If the tester shows a failed cable, you should replace (or shorten) it. Therefore, it's a good idea to test the cable at the prewire stage of the installation and place connectors on cables at prewire and protect until trim out. Test cables again after trim out to make sure you didn't do any damage.

Three factors are fostering solid growth in low-voltage/network (integrated) wiring in homes and apartments. First, home networks are a mass-market reality - thanks to computer and entertainment networking applications. Secondly, improvements in cable and digital subscriber line (DSL) technologies bring the Internet into the home at increasingly faster speeds. Therefore, it's more economical to implement a home network in a multiple PC residence, rather than add an additional Internet service provider (ISP) account. Thirdly, the agreements between structured wiring manufacturers/distributors and homebuilders indicate more builders recognize the value of structured wiring.

There are other forces at work here as well. Home computer sales are staging an unexpected surge. A big reason for this is a major shift in how consumers use them. PC makers, who have tried vainly for years to promote their machines as alternatives to television and game players, now race to feed the growing new market for entertainment applications. Dell Computer Corp., Gateway Inc., and Packard Bell NEC Inc. are all tapping into growing interest in digital music with systems designed as recording studios. Packard Bell NEC's offering comes with software for downloading and organizing MP3 music files from the Web, and a "rewritable" compact-disk drive will transfer songs to CDs you can play in the car or stereo.

Market researcher International Data Corporation (IDC) expects U.S. sales for home PCs to surge 37% this year to 15.8 million machines. The projections exceed even the peak sales that followed the release of Microsoft's Windows 95 software. IDC attributes the growth to falling prices and rebates tied to Internet service contracts, as well as the boom in entertainment applications.
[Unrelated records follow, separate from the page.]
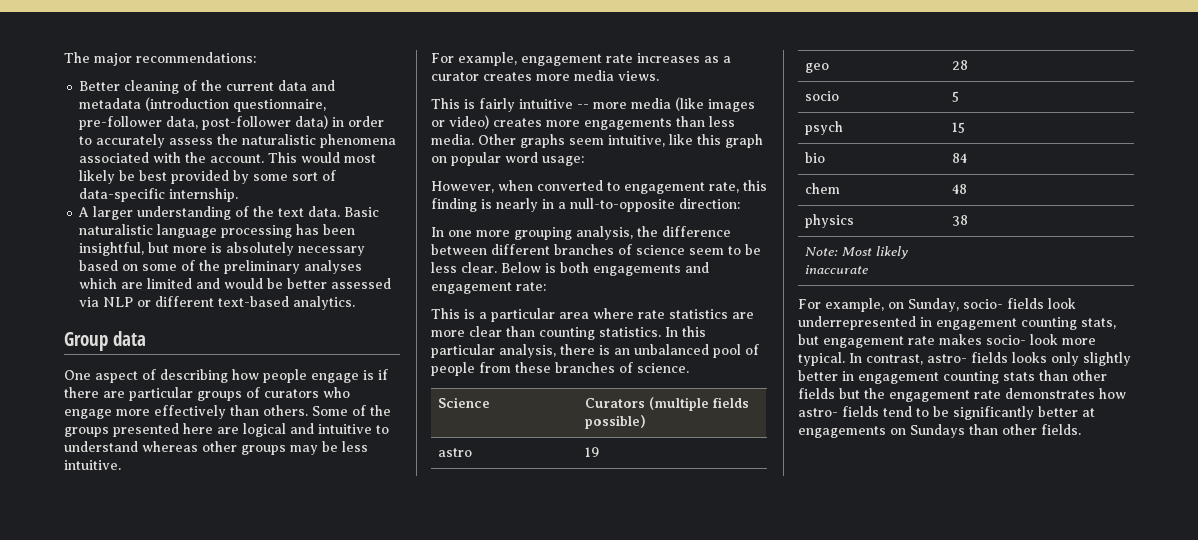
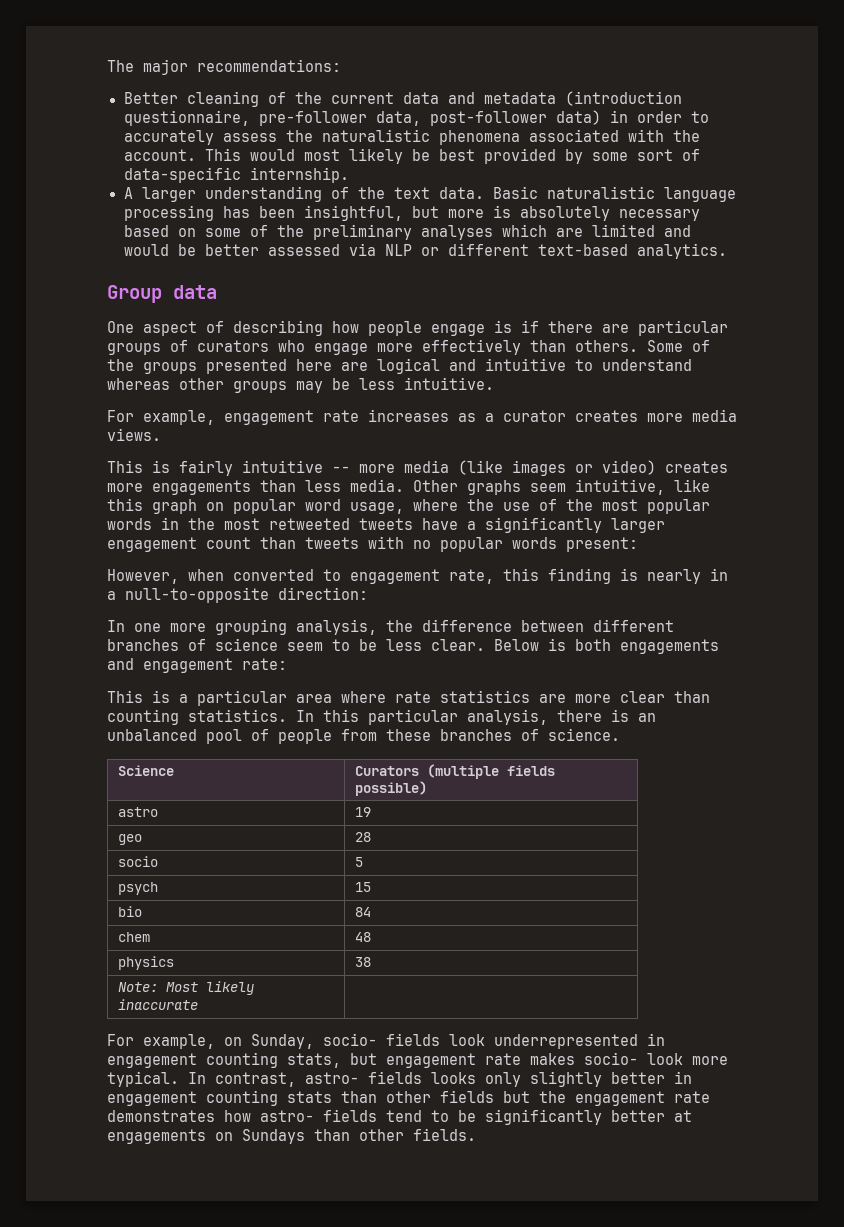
- Other graphs seem intuitive, like this graph on popular word usage:
+ Other graphs seem intuitive, like this graph on popular word usage, where the use of the most popular words in the most retweeted tweets have a significantly larger engagement count than tweets with no popular words present:

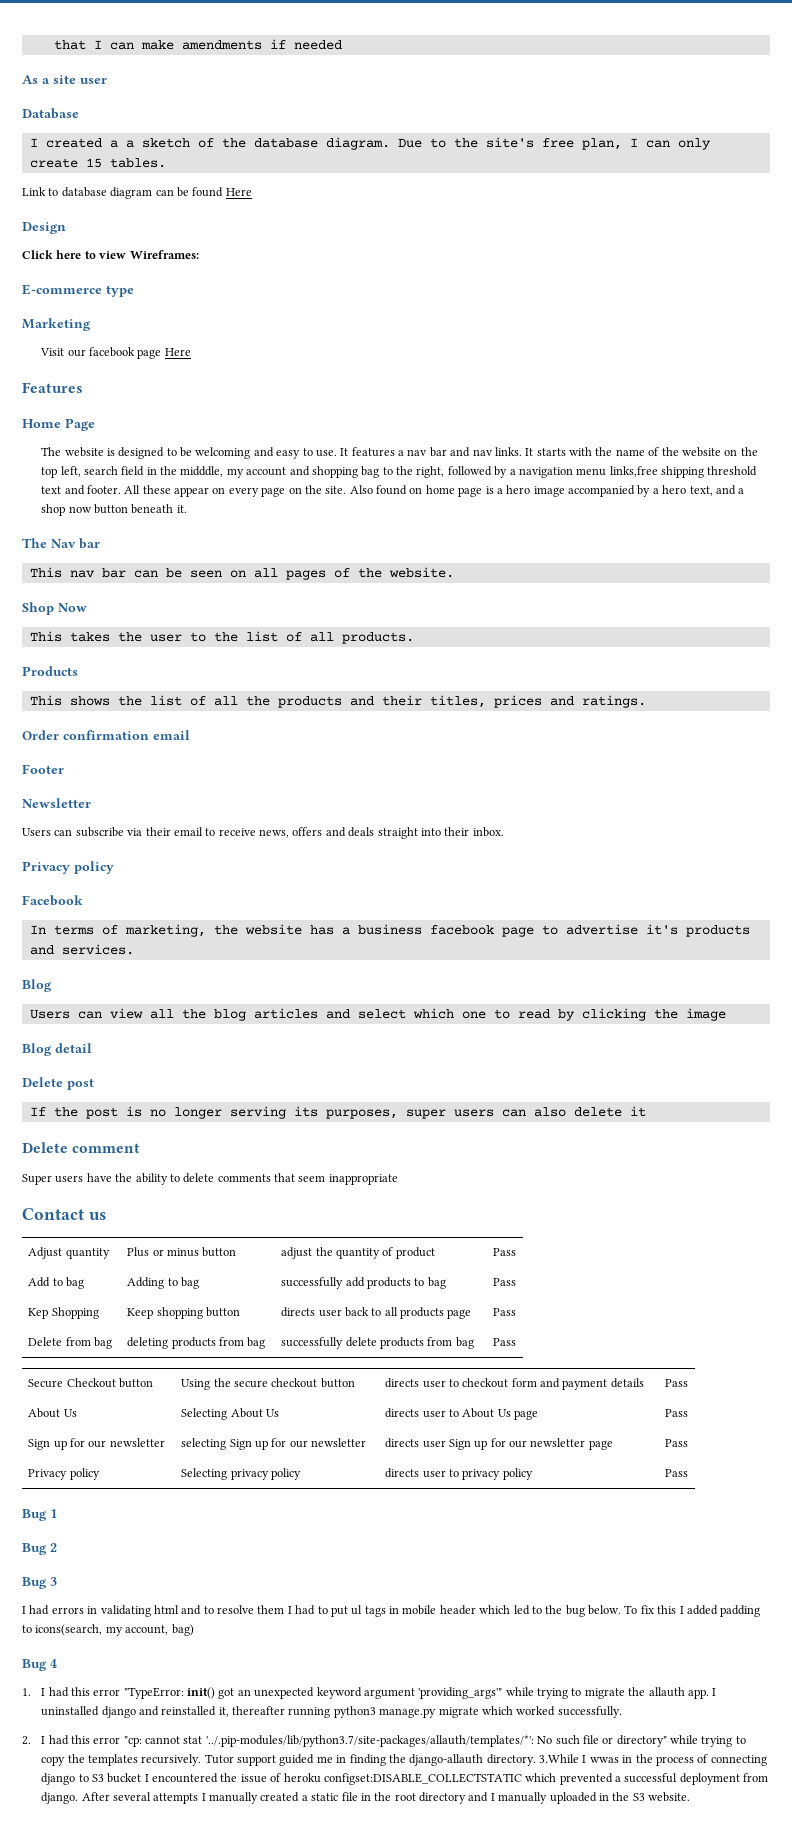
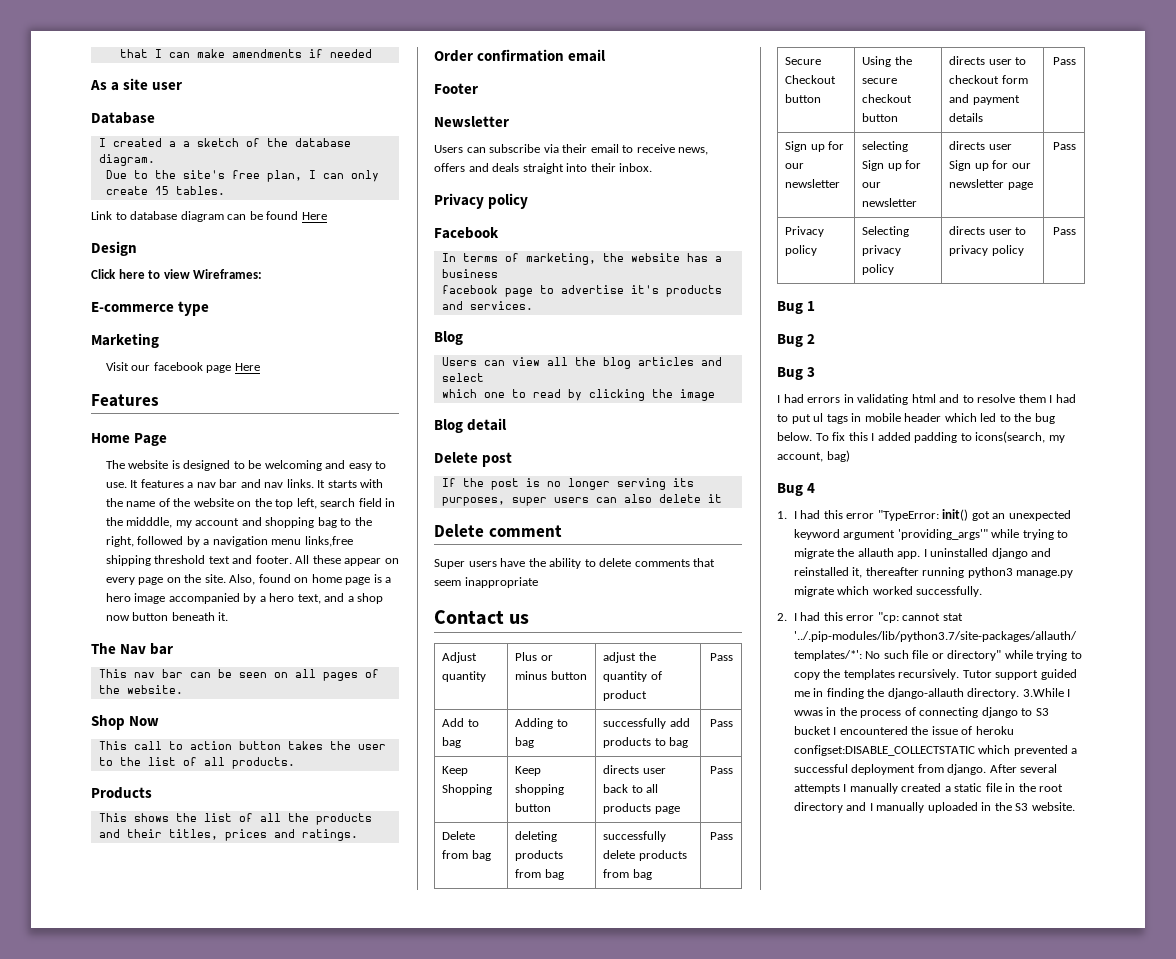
- I created a a sketch of the database diagram. Due to the site's free plan, I can only create 15 tables.
+ I created a a sketch of the database diagram.
+ Due to the site's free plan, I can only create 15 tables.
- Also found on home page is a hero image accompanied by a hero text, and a shop now button beneath it.
+ Also, found on home page is a hero image accompanied by a hero text, and a shop now button beneath it.
- This takes the user to the list of all products.
+ This call to action button takes the user to the list of all products.
- In terms of marketing, the website has a business facebook page to advertise it's products and services.
+ In terms of marketing, the website has a business
+ facebook page to advertise it's products and services.
- Users can view all the blog articles and select which one to read by clicking the image
+ Users can view all the blog articles and select
+ which one to read by clicking the image
- Kep Shopping | Keep shopping button | directs user back to all products page | Pass
+ Keep Shopping | Keep shopping button | directs user back to all products page | Pass
- About Us | Selecting About Us | directs user to About Us page | Pass

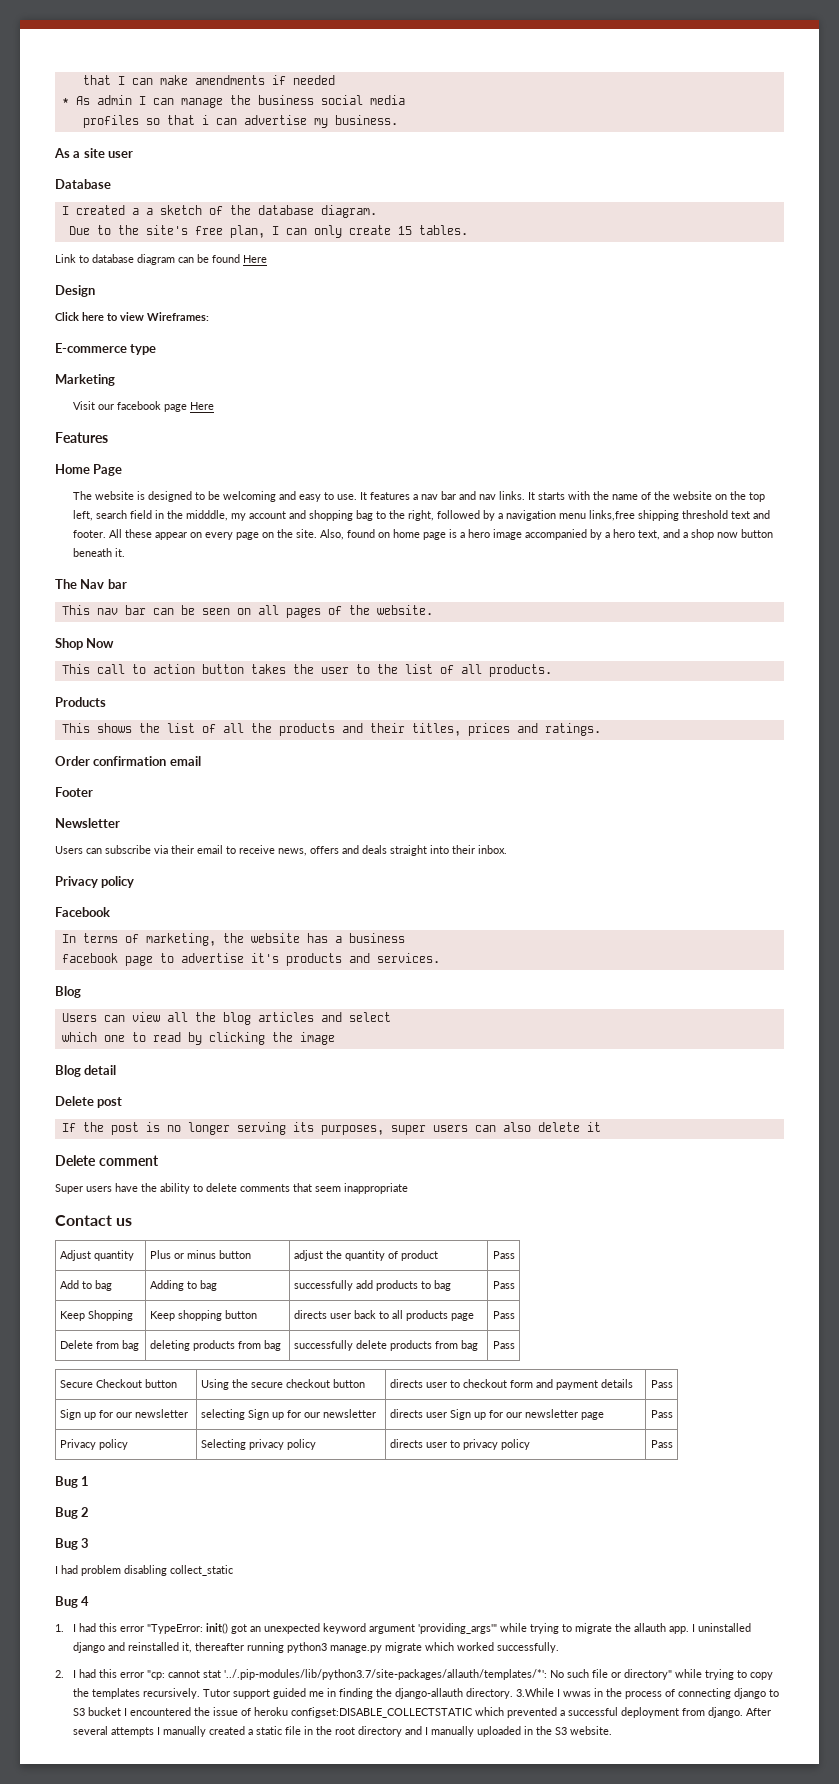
+ * As admin I can manage the business social media
+ profiles so that i can advertise my business.
- I had errors in validating html and to resolve them I had to put ul tags in mobile header which led to the bug below. To fix this I added padding to icons(search, my account, bag)
+ I had problem disabling collect_static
Another study by Parks Associates, Dallas, confirms these trends. The study reveals a growing penetration of multiple PCs, home networks, and high-entertainment products. And while the primary market for products and services is found in higher income households, the interest in residential technology reaches across all income levels. Lower income households have nearly as much technology receptivity as households with higher incomes. The question of technology adoption then becomes much more of a price issue.